Par Marika Rizzi
Publié le 1 février 2019
Pour sa dernière pièce Angélica Liddell s’inspire, pour s’en éloigner, du roman The Scarlet Letter de Nathaniel Hawthorne. La metteure en scène, comédienne et performeuse espagnole incarne le personnage féminin du roman, Hester Prynne, pour aborder les questions de l’amour, du désir irrésistible, de la souffrance, du rapport homme-femme, du corps à vif, de l’art.
A comme adultère
Accusée de trahison par la société puritaine américaine du milieu du XVIIme siècle, Hester Prynne est condamnée à porter la lettre « A » d’adultère cousue sur sa poitrine. De retour de voyage le mari d’Hester découvre dans Arthur, le torturé pasteur du village, le complice du pêché et père de Pearl, enfant illégitime. Angélica Liddell s’empare du regard critique que Hawthorne adresse à l’Amérique puritaine du XVIIme siècle pour tourner le sien en direction du puritanisme véhiculé par la Sainte Inquisition Espagnole. La figure d’Hester porte en elle la culpabilité du pêché, l’isolement du stigmate, le poids de l’immoralité. La metteure en scène s’appuie sur cette souffrance pour permettre à son art de prendre l’élan qui lui est nécessaire.
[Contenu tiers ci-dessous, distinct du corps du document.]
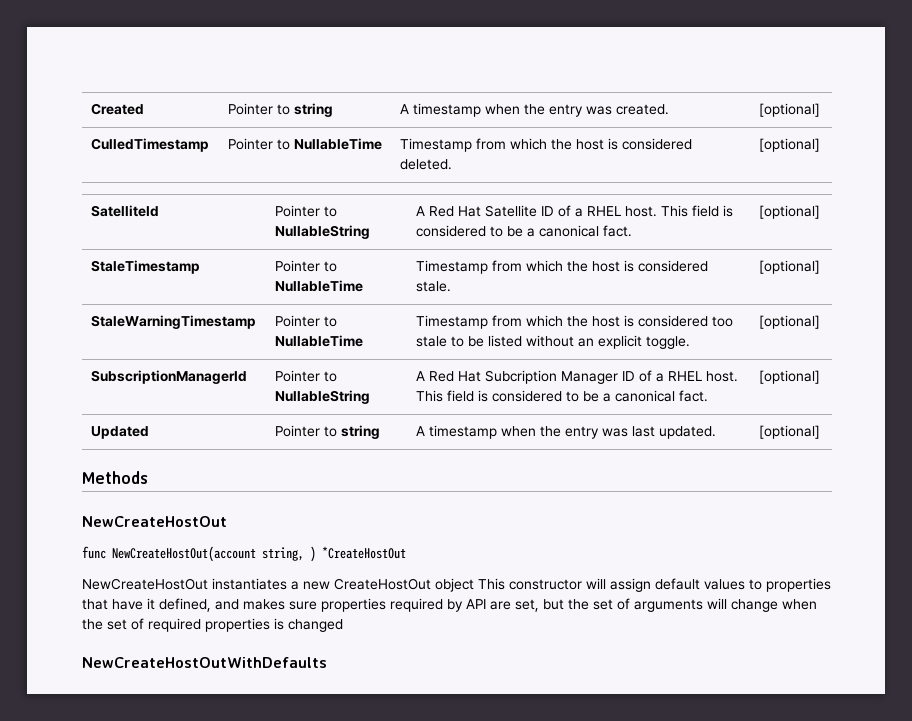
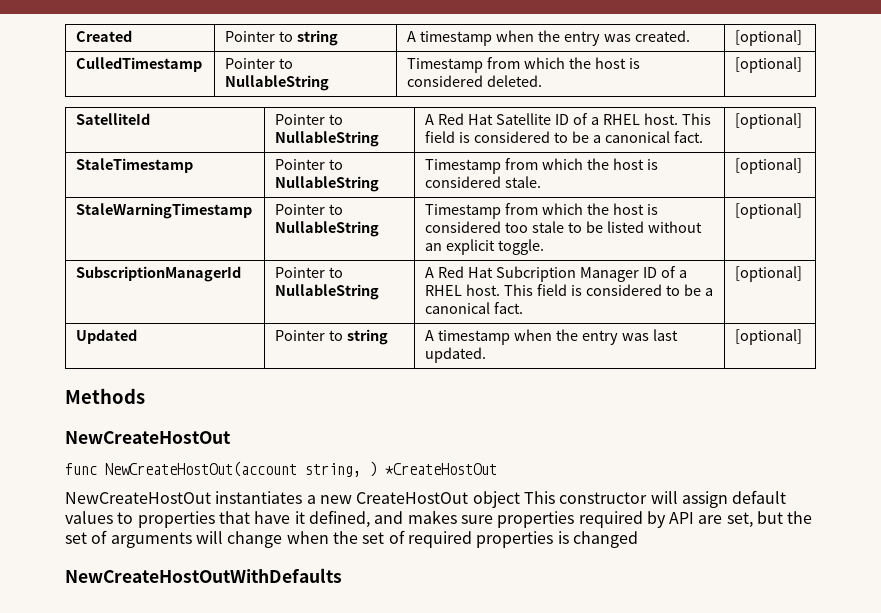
[294,138,383,150] NullableTime -> [225,75,330,91] NullableString
[275,280,364,292] NullableTime -> [275,176,380,192] NullableString
[275,335,364,347] NullableTime -> [275,221,380,237] NullableString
La femme d’Hester animée par la metteuse-en-scène laisse couver en elle les sentiments d’une « victime par décret » pour mieux faire jaillir les mots de la rébellion face à un ordre linéaire, pour mieux permettre à l’art d’agir dans le sens de la transgression, pour mieux pointer et dénoncer des formes d’hypocrisie. Serrée dans une robe noire, le « A » gravé sur le cœur et le dos en partie dénudé montrant les signes d’une flagellation, cette femme nous avertit d’emblée : « celle qui vous parle tue, viole, pervertit. »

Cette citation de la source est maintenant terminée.